Brain-computer interfaces (BCIs) are systems that use brain signals (electric, magnetic,
metabolic) to control external devices such as computers, switches,
wheelchairs, or neuroprosthesis. While BCI research hopes to create new
communication channels for disabled or elderly persons using their brain
signals, recently efforts have been focused on
developing potential applications in rehabilitation, multimedia communication,
and relaxation (such as immersive virtual reality control). The various BCI systems
use different methods to extract the user’s intentions from her/his brain
electrical activity. Many researchers world wide are actually investigating and testing
several promising BCI paradigms, including (i) measuring the brain activities
over the primary motor cortex that results from imaginary limbs and tongue
movements, (ii) detecting the presence of EEG periodic waveforms, called
steady-state visual evoked potentials (SSVEPs), elicited by flashing light
sources (e.g., LEDs or phase-reversing checkerboards), and (iii) identifying event-related
potentials (ERPs) in EEG that follow an event noticed by the user (or his/her intention), for example, P300 peak waveforms after a target/rare (oddball) stimulus among a sequence the user pay attention to. One promising extension of BCI is to incorporate various neurofeedbacks to train subjects to modulate EEG brain
patterns and parameters such as event-related potentials (ERPs), event-related desynchronization
(ERD), sensorimotor rhythm (SMR), or slow cortical potentials
(SCPs) to meet a specific criterion or to learn self-regulation skills. The
subject then changes their brain patterns in response to some feedbacks.

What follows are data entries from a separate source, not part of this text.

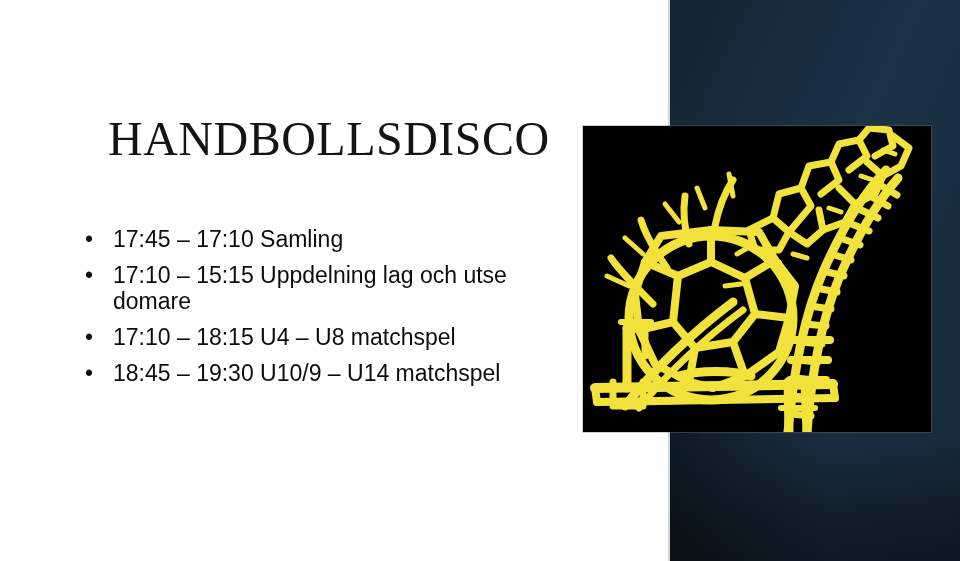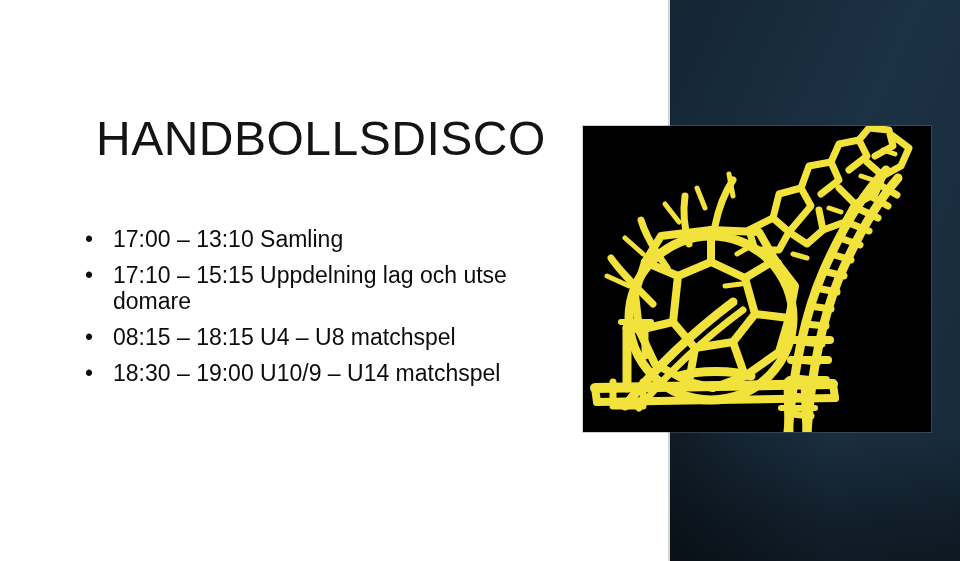--- a/index.html
+++ b/index.html
@@ -57,7 +57,7 @@
   
   .title {
     position: absolute;
-    left: 96px;
+    left: 108px;
     top: 114px;
     font-size: 48px;
     font-weight: 300;
@@ -65,6 +65,7 @@
     color: #141414;
     line-height: 1.05;
     white-space: nowrap;
+    font-family: Liberation Serif, serif;
   }
 
   

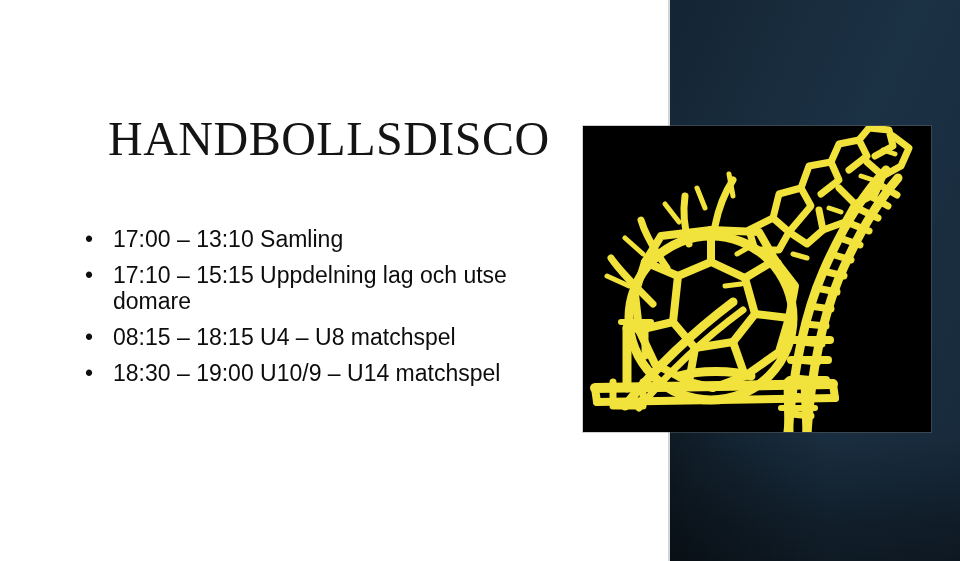--- a/index.html
+++ b/index.html
@@ -129,7 +129,7 @@
 
     <div class="bullet-row">
       <span class="bullet-dot">•</span>
-      <span class="bullet-text">17:00 – 13:10 Samling</span>
+      <span class="bullet-text">17:45 – 17:10 Samling</span>
     </div>
 
     <div class="bullet-row">

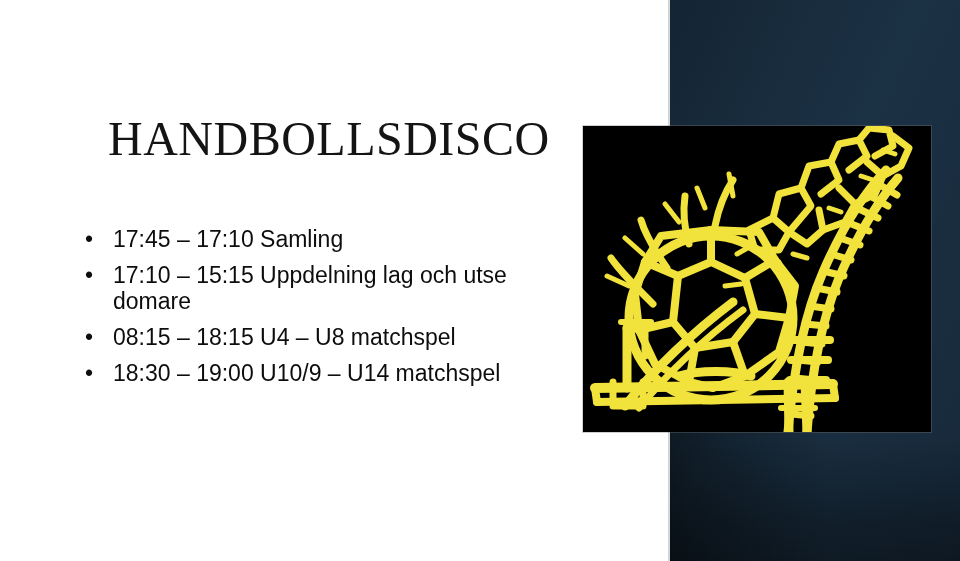--- a/index.html
+++ b/index.html
@@ -139,7 +139,7 @@
 
     <div class="bullet-row">
       <span class="bullet-dot">•</span>
-      <span class="bullet-text">08:15 – 18:15 U4 – U8 matchspel</span>
+      <span class="bullet-text">17:10 – 18:15 U4 – U8 matchspel</span>
     </div>
 
     <div class="bullet-row">

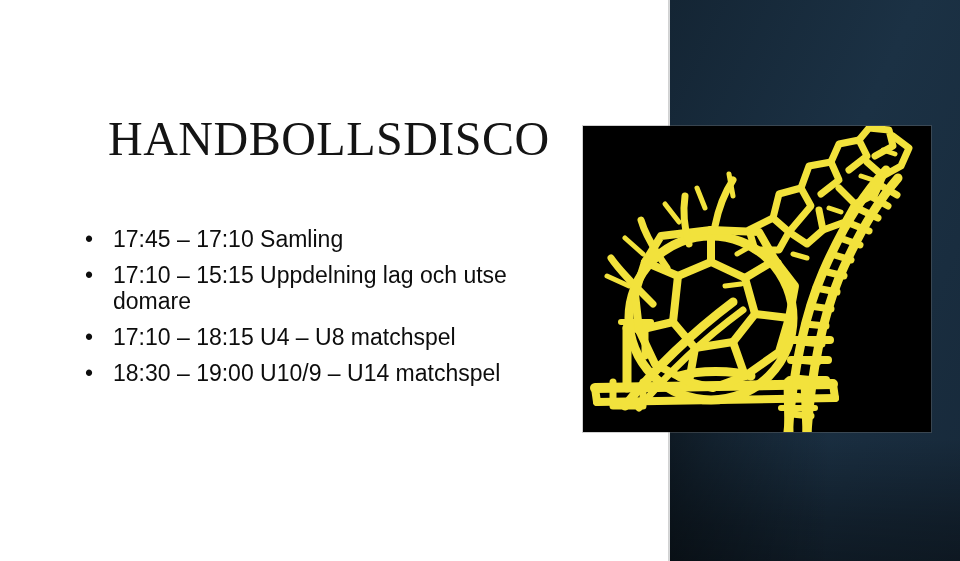--- a/index.html
+++ b/index.html
@@ -144,7 +144,7 @@
 
     <div class="bullet-row">
       <span class="bullet-dot">•</span>
-      <span class="bullet-text">18:30 – 19:00 U10/9 – U14 matchspel</span>
+      <span class="bullet-text">18:45 – 19:30 U10/9 – U14 matchspel</span>
     </div>
 
   </div>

Such integration of neurofeedback in BCI is an emerging technology for
rehabilitation, but we believe it is also a new paradigm in neuroscience that
might reveal previously unknown brain activities associated with behavior or
self-regulated mental states. The possibility of automatic context-awareness as a new interface
goes far beyond the standard BCI with simple feedback control. BCI relies increasingly
on findings from other disciplines, especially, neuroscience, information
technology, biomedical engineering, machine learning, and clinical
rehabilitation.This special issue covers the following topics:noninvasive BCI systems (EEG, MEG, fMRI) for decoding and classification neural activity in humans;comparisons of linear versus nonlinear signal processing for decoding and classifying neural activity;multimodal neural imaging methods for BCI;systems for monitoring brain mental states to enable cognitive user interfaces;online and offline algorithms for decoding brain activity;signal processing and machine learning methods for handling artifacts and noise in BCI systems;neurofeedback and BCI;applications of BCI, especially, in therapy and rehabilitation;new technologies for BCI, especially, multielectrode technologies interfacing, telemetry, wireless communication for BCI.This special issue includes 23 contributions which cover a wide range of techniques and
approaches for BCI and related problems.